The Lure of the Local - 4 minutes read


A sailor’s return: a display case of smoking paraphernalia at Nottingham’s Brewhouse Yard Museum. Alamy.

I recently visited a local history museum in a small English town. It does not exactly matter where; there are some features that all such museums have in common. If you think of one you know, you are probably imagining a place much like this. As I wandered through the quiet corridors of neatly arranged exhibits, I counted up how many similar museums I had visited and began to think about what special places they are.

If you recognise the type of town museum I mean, you will know just what kind of displays it boasts. There will always be cases of assorted Roman and Anglo-Saxon stuff: tweezers, strings of beads, pins and brooches, anything not quite important enough to be claimed by a bigger museum. There will be stones from a ruined abbey – there is always a ruined abbey somewhere nearby – looking to the untrained eye like mere lumps of rock, until the caption explains where they came from. Then suddenly a ghost church will appear before the visitor’s imagination, with this lump of stone at the top of one of its soaring arches – bigger than any building in the modern town, perhaps the reason the town exists at all, but only surviving now in these relics in the museum.

Then there will be recreations of old shops, anything from miniature models to a full-size mock-up, a reminder of the days when the town had a plethora of grocers and ironmongers and haberdashers. The paraphernalia of these trades, laid out and carefully labelled, is as alien to visitors now as tools from an Iron Age grave. Perhaps one of those businesses might have done well enough to be taken over by a multinational and lose its local name, but it lives on in this museum, proud of any local success, which loyally documents its workers’ memories of factory outings and Christmas festivities.

In another case there will be pieces of regalia, mayoral maces and silver cups, the gifts of long-dead municipal dignitaries. They may not be much to look at, but each one has a story to tell: each, probably, is the small token of a lifetime of service to the community. The names of their donors are placed on record here as they may be kept alive more tangibly elsewhere in the town, in the almshouses and charities and schools they founded. The portraits of these worthies will hang on the wall close by, with their badges of office and their endearingly homely, ordinary faces.

What else? A neat sampler; a collection of model soldiers; taxidermy from a naturalist’s study; farming equipment found in somebody’s garden. Touches of whimsy: a place where schoolchildren (and adults, when no one else is looking) can dress up in a Cavalier’s hat or a Victorian bonnet, laugh at themselves in the mirror and wonder for a moment what it would be like to wear such a clumsy thing every day.

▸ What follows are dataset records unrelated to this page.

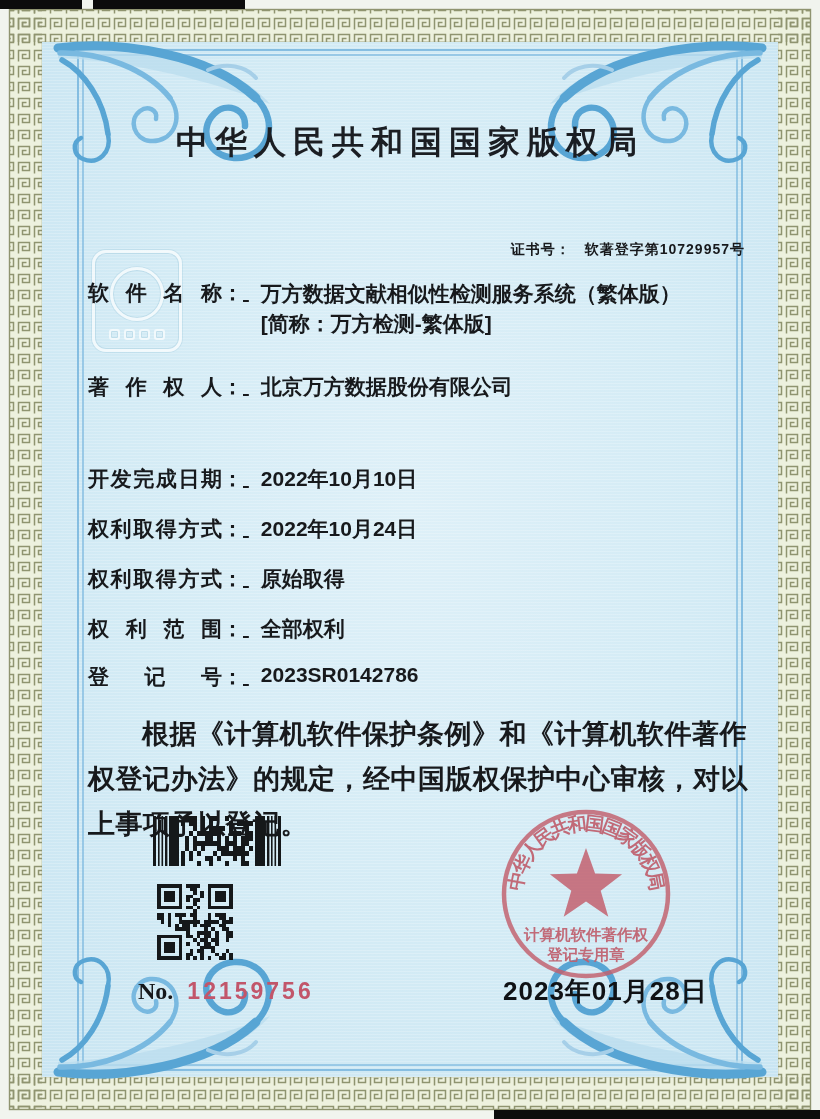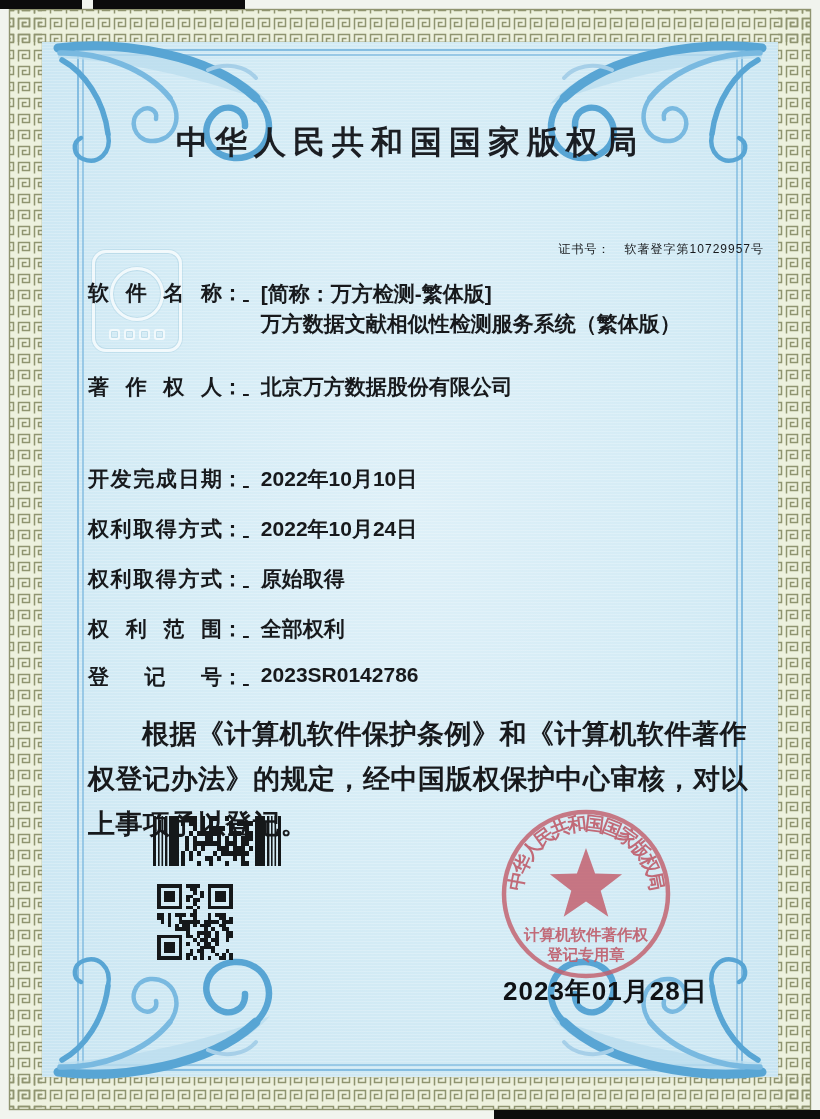--- a/index.html
+++ b/index.html
@@ -40,8 +40,8 @@
     font-size:41px; font-weight:700; letter-spacing:3px; color:#14161a;
   }
   .certno-row {
-    position:absolute; top:241px; right:56px;
-    font-size:12px; font-weight:400; letter-spacing:1px;
+    position:absolute; top:241px; right:75px;
+    font-size:14px; font-weight:700; letter-spacing:1px;
   }
   .certno-row .gap { display:inline-block; width:14px; }
 

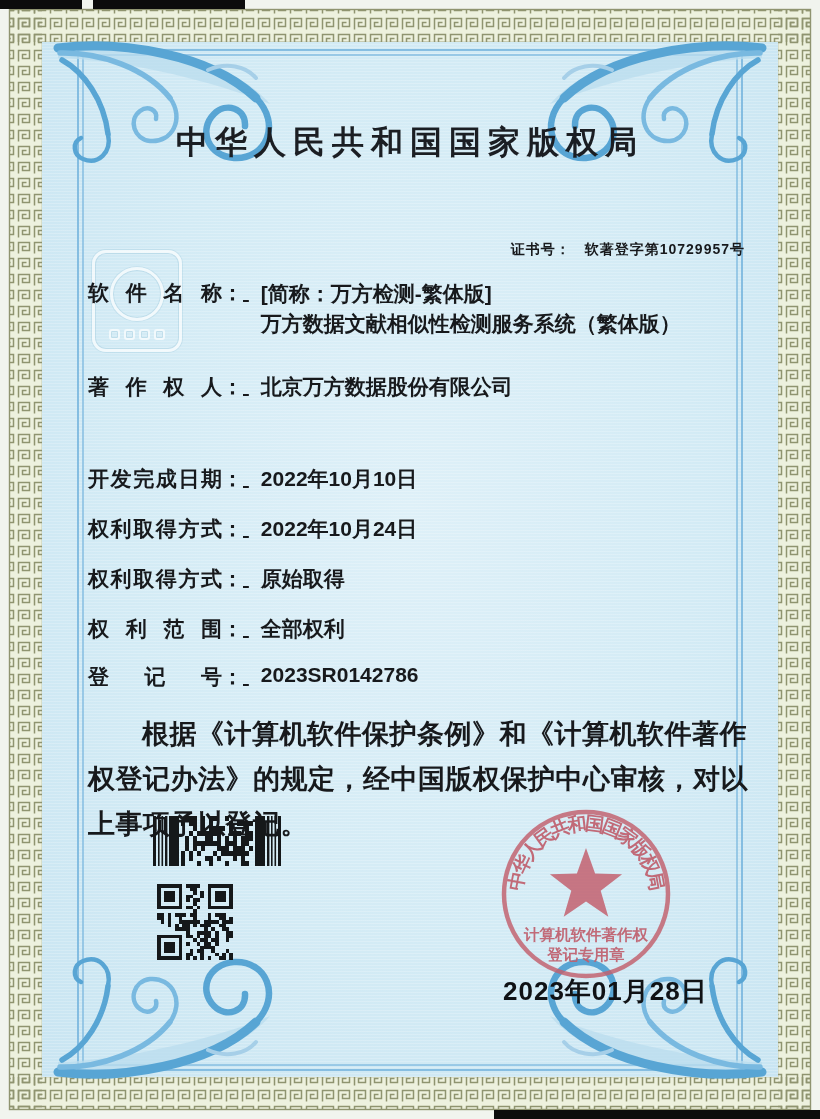--- a/index.html
+++ b/index.html
@@ -167,8 +167,8 @@
     <div class="field-row" style="top:279px">
       <span class="lbl">软件名称</span><span class="colon">：</span>
       <span class="val val-lines">
+        <span class="vline">万方数据文献相似性检测服务系统（繁体版）</span>
         <span class="vline">[简称：万方检测-繁体版]</span>
-        <span class="vline">万方数据文献相似性检测服务系统（繁体版）</span>
       </span>
     </div>
 

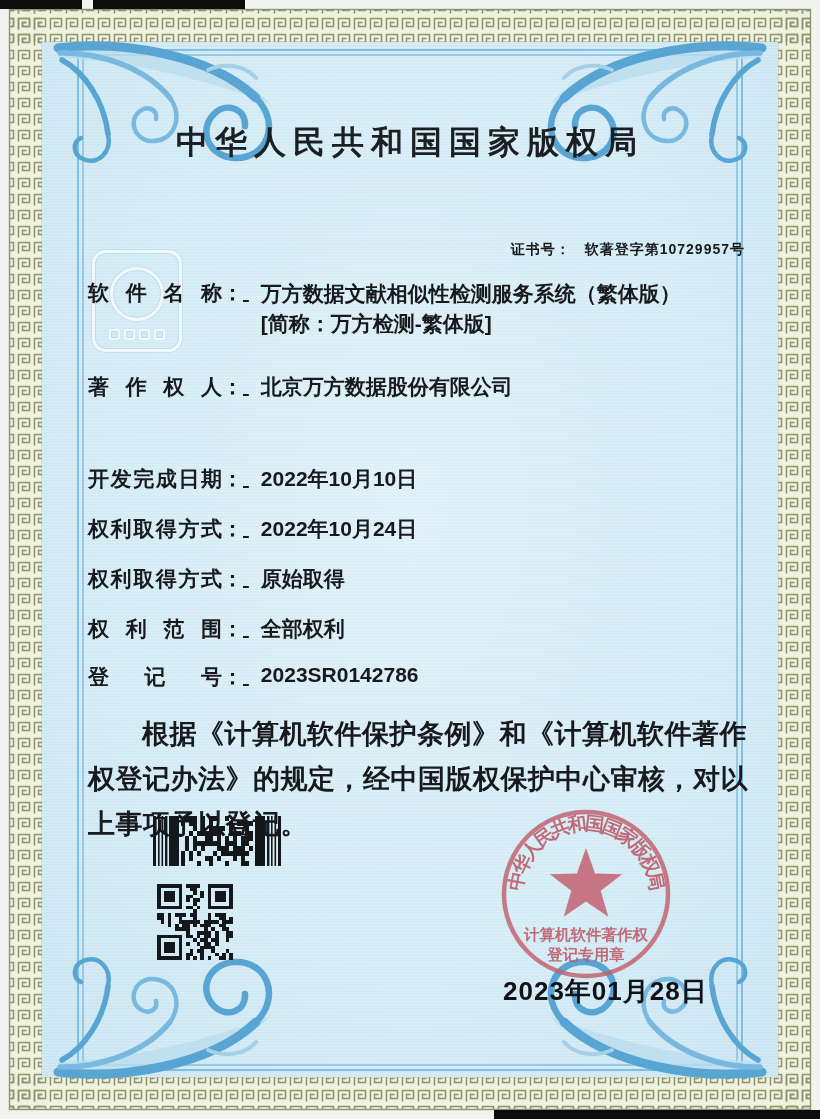--- a/index.html
+++ b/index.html
@@ -469,6 +469,9 @@
 
     <div class="issue-date">2023年01月28日</div>
 
+    <div class="serial-row">
+      <span class="serial-label">No.</span><span class="serial-number">12159756</span>
+    </div>
 
   </div>
 </div>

The everyday – that is the charm of all this. If any of these objects were unusual, they would be kept somewhere else, in some grander museum; they are here precisely because they are common, and it is because they are common that they are precious. A museum like this is a treasure house of the ordinary, where the material of everyday life is gathered up and cherished. Its Roman pins and workers’ memories tell local versions of a larger story, giving individual life and colour to the abstractions of history.

And, of course, we should not forget the people who staff these places – volunteers, mostly – who know their collections like the contents of their own cupboards and tend them with care and love. Tourist after tourist, school group after school group, these staff do the hard work of communicating history to audiences who might think it has nothing to do with them. They offer a collective story for the town, a shared identity, as ready to be adopted by newcomers to the place, or those who are just passing through, as by residents whose families have been there for generations.

As town centres suffer and local services struggle to survive, we should cherish these little museums, faithful and unsung guardians of their community’s history. They are easy to overlook, to undervalue – even to laugh at as old-fashioned and provincial. But what’s wrong with being provincial, when every place, however small, has a story worth telling? We ought to sing their praises; we would miss them if they were gone.

Eleanor Parker is Lecturer in Medieval English Literature at Brasenose College, Oxford and writes a blog at aclerkofoxford.blogspot.co.uk.